Editor’s Note: It was a long road to get here (building the NetEqualizer Caching Option (NCO) a new feature offered on the NE3000 & NE4000), and for those following in our footsteps or just curious on the intricacies of YouTube caching, we have laid open the details.
This evening, I’m burning the midnight oil. I’m monitoring Internet link statistics at a state university with several thousand students hammering away on their residential network. Our bandwidth controller, along with our new NetEqualizer Caching Option (NCO), which integrates Squid for caching, has been running continuously for several days and all is stable. From the stats I can see, about 1,000 YouTube videos have been played out of the local cache over the past several hours. Without the caching feature installed, most of the YouTube videos would have played anyway, but there would be interruptions as the Internet link coughed and choked with congestion. Now, with NCO running smoothly, the most popular videos will run without interruptions.
Getting the NetEqualizer Caching Option to this stable product was a long and winding road. Here’s how we got there.
First, some background information on the initial problem.

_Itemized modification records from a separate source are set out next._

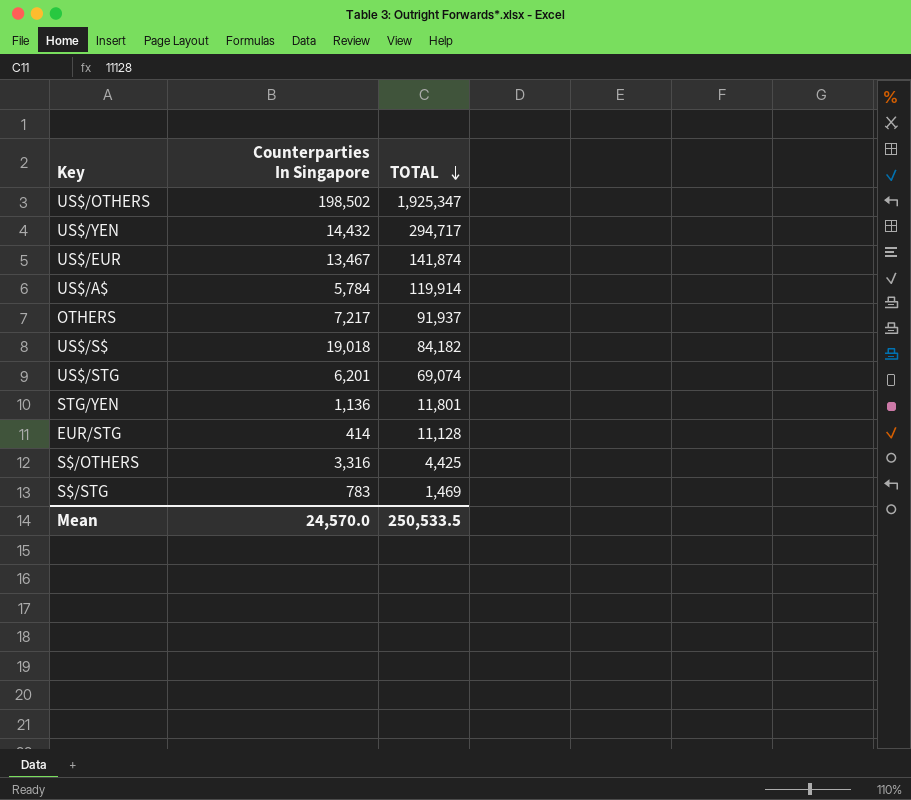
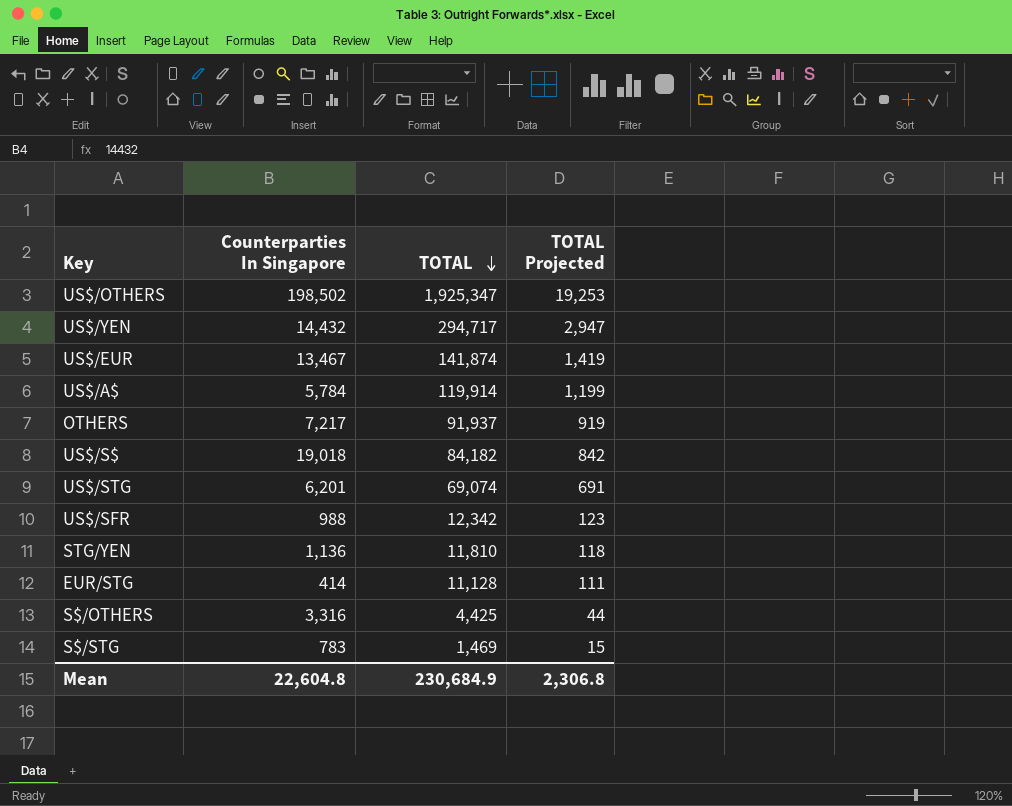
column TOTAL Projected | formula: none -> [TOTAL] * 0.01
row US$/SFR: none -> 988 | 12,342 | 123
STG/YEN | TOTAL: 11,801 -> 11,810
Mean | Counterparties In Singapore: 24,570.0 -> 22,604.8
Mean | TOTAL: 250,533.5 -> 230,684.9

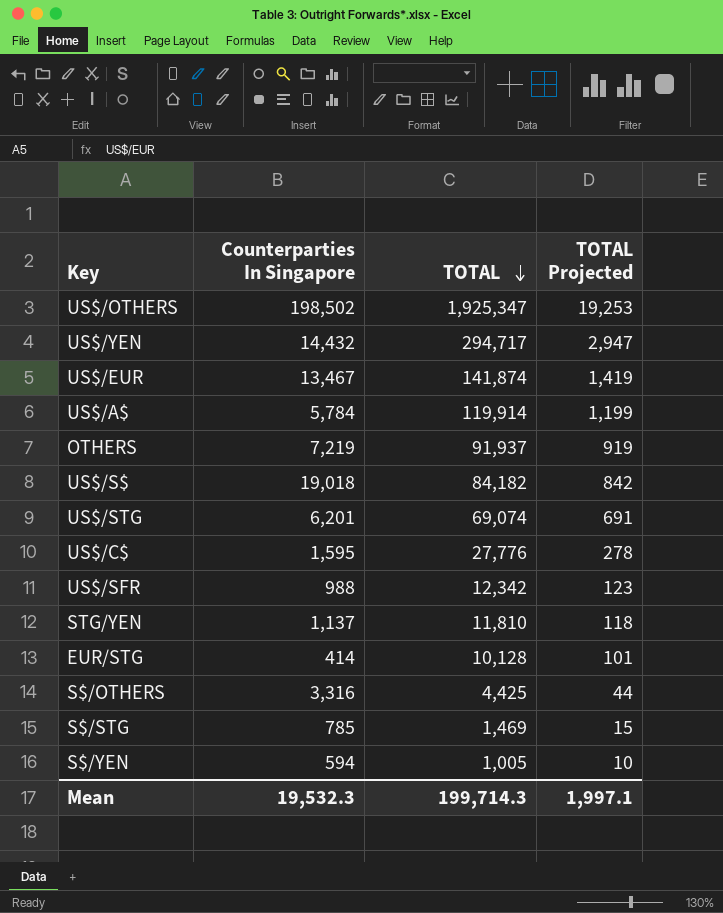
OTHERS | Counterparties In Singapore: 7,217 -> 7,219
row US$/C$: none -> 1,595 | 27,776 | 278
STG/YEN | Counterparties In Singapore: 1,136 -> 1,137
EUR/STG | TOTAL: 11,128 -> 10,128
EUR/STG | TOTAL Projected: 111 -> 101
S$/STG | Counterparties In Singapore: 783 -> 785
row S$/YEN: none -> 594 | 1,005 | 10
Mean | Counterparties In Singapore: 22,604.8 -> 19,532.3
Mean | TOTAL: 230,684.9 -> 199,714.3
Mean | TOTAL Projected: 2,306.8 -> 1,997.1

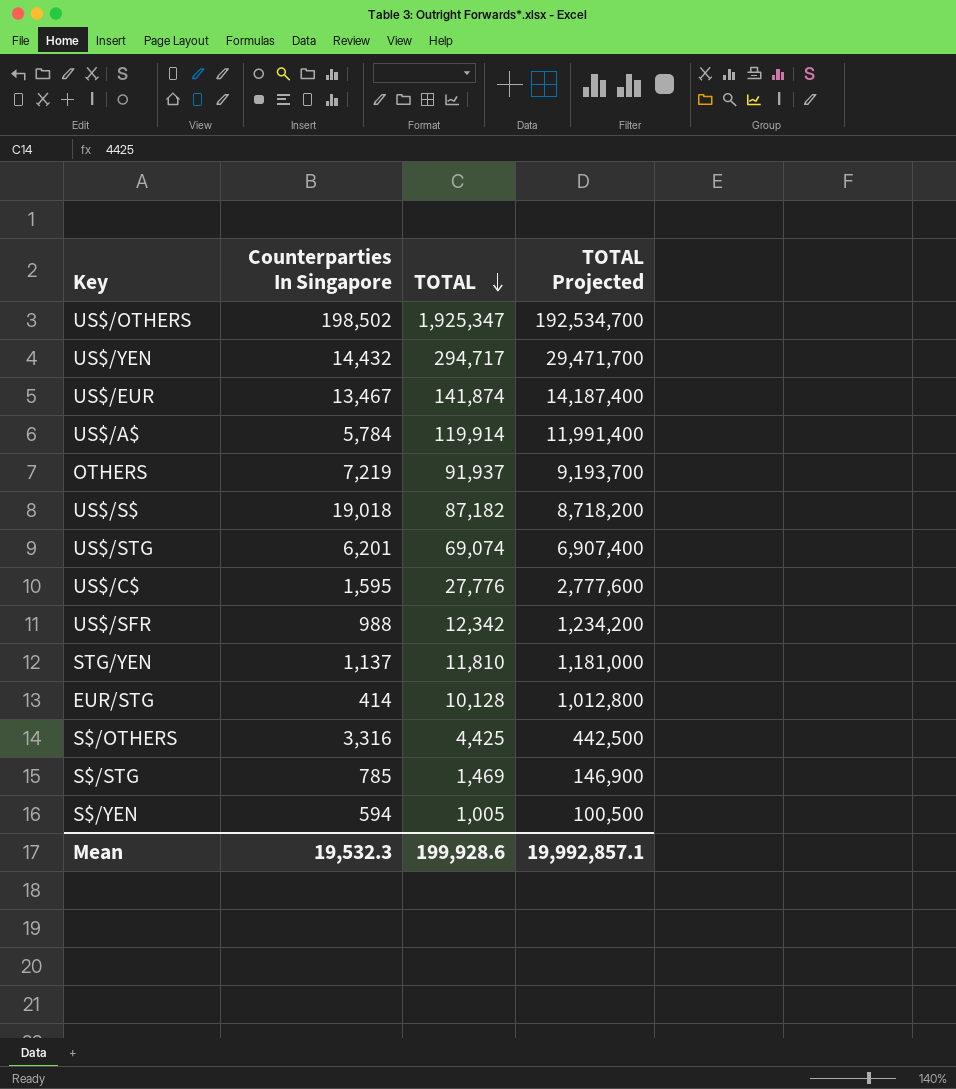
column TOTAL Projected | formula: [TOTAL] * 0.01 -> [TOTAL] * 100
US$/S$ | TOTAL: 84,182 -> 87,182
Mean | TOTAL: 199,714.3 -> 199,928.6
Mean | TOTAL Projected: 1,997.1 -> 19,992,857.1

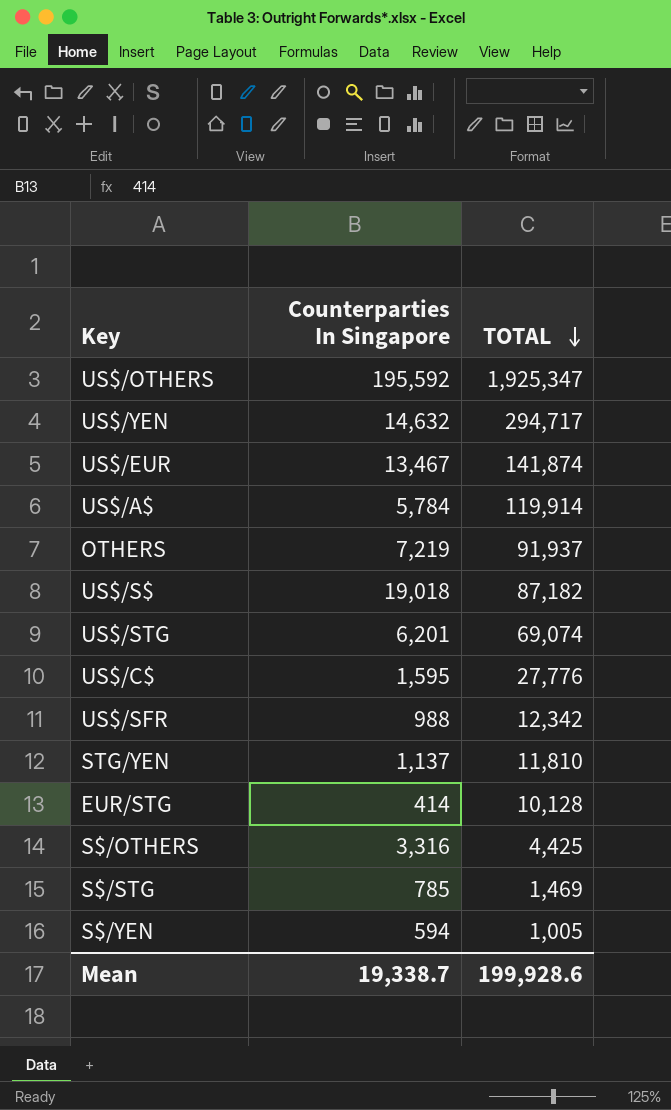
column TOTAL Projected | formula: [TOTAL] * 100 -> none
US$/OTHERS | Counterparties In Singapore: 198,502 -> 195,592
US$/YEN | Counterparties In Singapore: 14,432 -> 14,632
Mean | Counterparties In Singapore: 19,532.3 -> 19,338.7

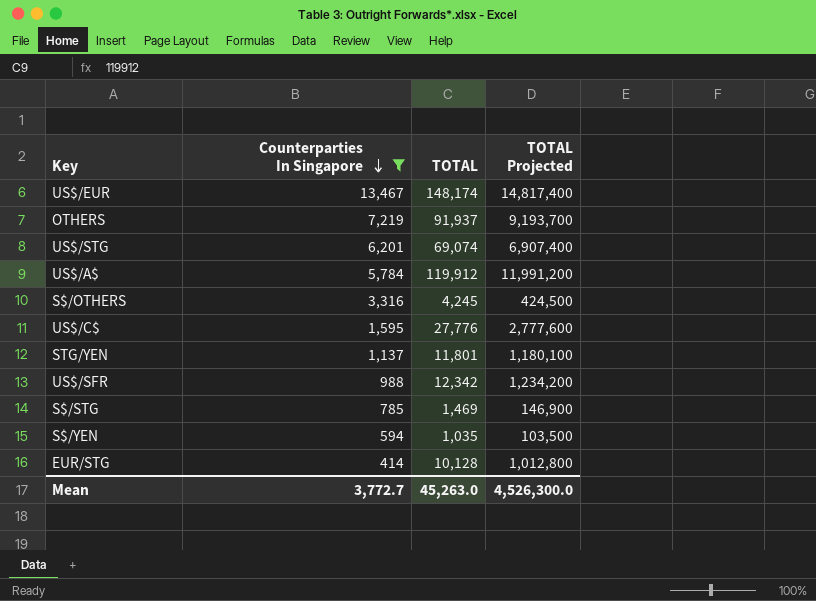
filter: none -> Counterparties In Singapore <= 13,467
row order: TOTAL descending -> Counterparties In Singapore descending
column TOTAL Projected | formula: none -> [TOTAL] * 100
US$/EUR | TOTAL: 141,874 -> 148,174
US$/A$ | TOTAL: 119,914 -> 119,912
S$/OTHERS | TOTAL: 4,425 -> 4,245
STG/YEN | TOTAL: 11,810 -> 11,801
S$/YEN | TOTAL: 1,005 -> 1,035
Mean | Counterparties In Singapore: 19,338.7 -> 3,772.7
Mean | TOTAL: 199,928.6 -> 45,263.0

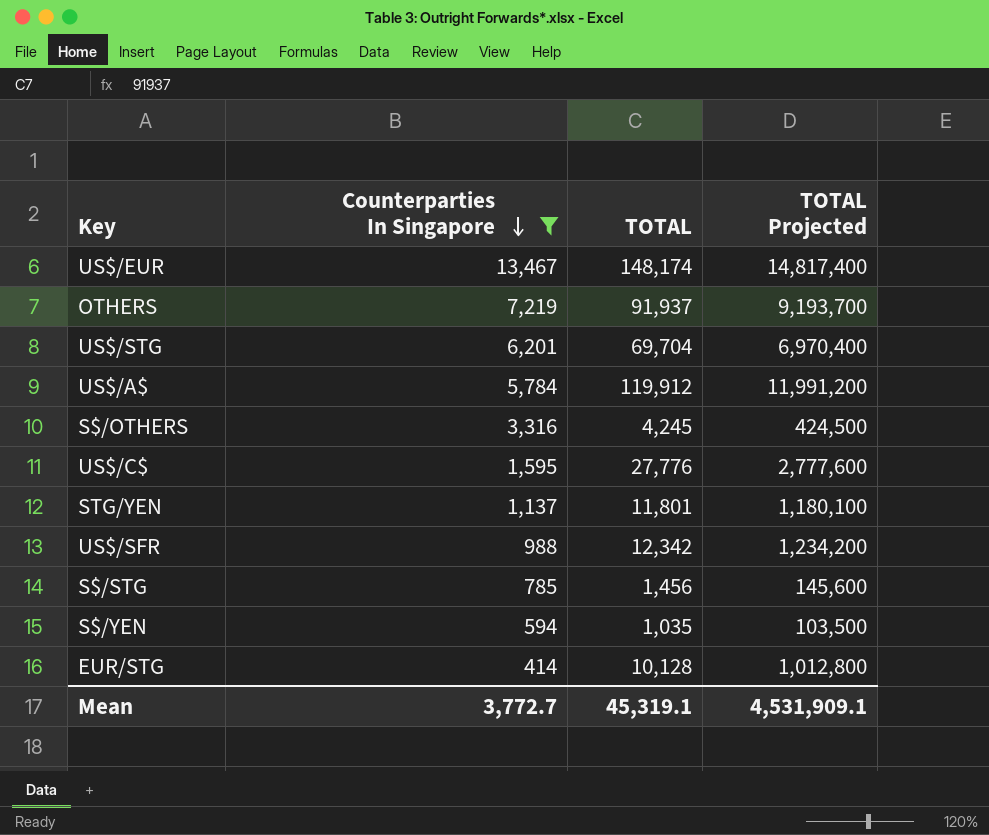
US$/STG | TOTAL: 69,074 -> 69,704
US$/STG | TOTAL Projected: 6,907,400 -> 6,970,400
S$/STG | TOTAL: 1,469 -> 1,456
S$/STG | TOTAL Projected: 146,900 -> 145,600
Mean | TOTAL: 45,263.0 -> 45,319.1
Mean | TOTAL Projected: 4,526,300.0 -> 4,531,909.1

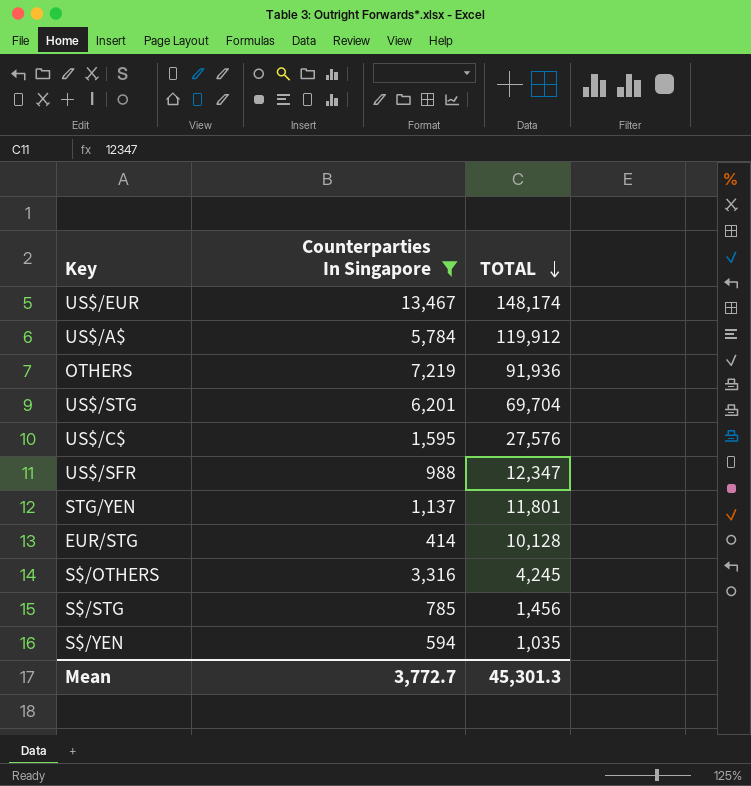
row order: Counterparties In Singapore descending -> TOTAL descending
column TOTAL Projected | formula: [TOTAL] * 100 -> none
OTHERS | TOTAL: 91,937 -> 91,936
US$/C$ | TOTAL: 27,776 -> 27,576
US$/SFR | TOTAL: 12,342 -> 12,347
Mean | TOTAL: 45,319.1 -> 45,301.3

To use a Squid proxy server, your network administrator must put hooks in your router so that all Web requests go the Squid proxy server before heading out to the Internet. Sometimes the Squid proxy server will have a local copy of the requested page, but most of the time it won’t. When a local copy is not present, it sends your request on to the Internet to get the page (for example the Yahoo! home page) on your behalf. The squid server will then update a local copy of the page in its cache (storage area) while simultaneously sending the results back to you, the original requesting user. If you make a subsequent request to the same page, the Squid will quickly check it to see if the content has been updated since it stored away the first time, and if it can, it will send you a local copy. If it detects that the local copy is no longer valid (the content has changed), then it will go back out to the Internet and get a new copy.
Now, if you add a bandwidth controller to the mix, things get interesting quickly. In the case of the NetEqualizer, it decides when to invoke fairness based on the congestion level of the Internet trunk. However, with the bandwidth controller unit (BCU) on the private side of the Squid server, the actual Internet traffic cannot be distinguished from local cache traffic. The setup looks like this:
The BCU in this example won’t know what is coming from cache and what is coming from the Internet. Why? Because the data coming from the Squid cache comes over the same path as the new Internet data. The BCU will erroneously think all the traffic is coming from the Internet and will shape cached traffic as well as Internet traffic, thus defeating the higher speeds provided by the cache.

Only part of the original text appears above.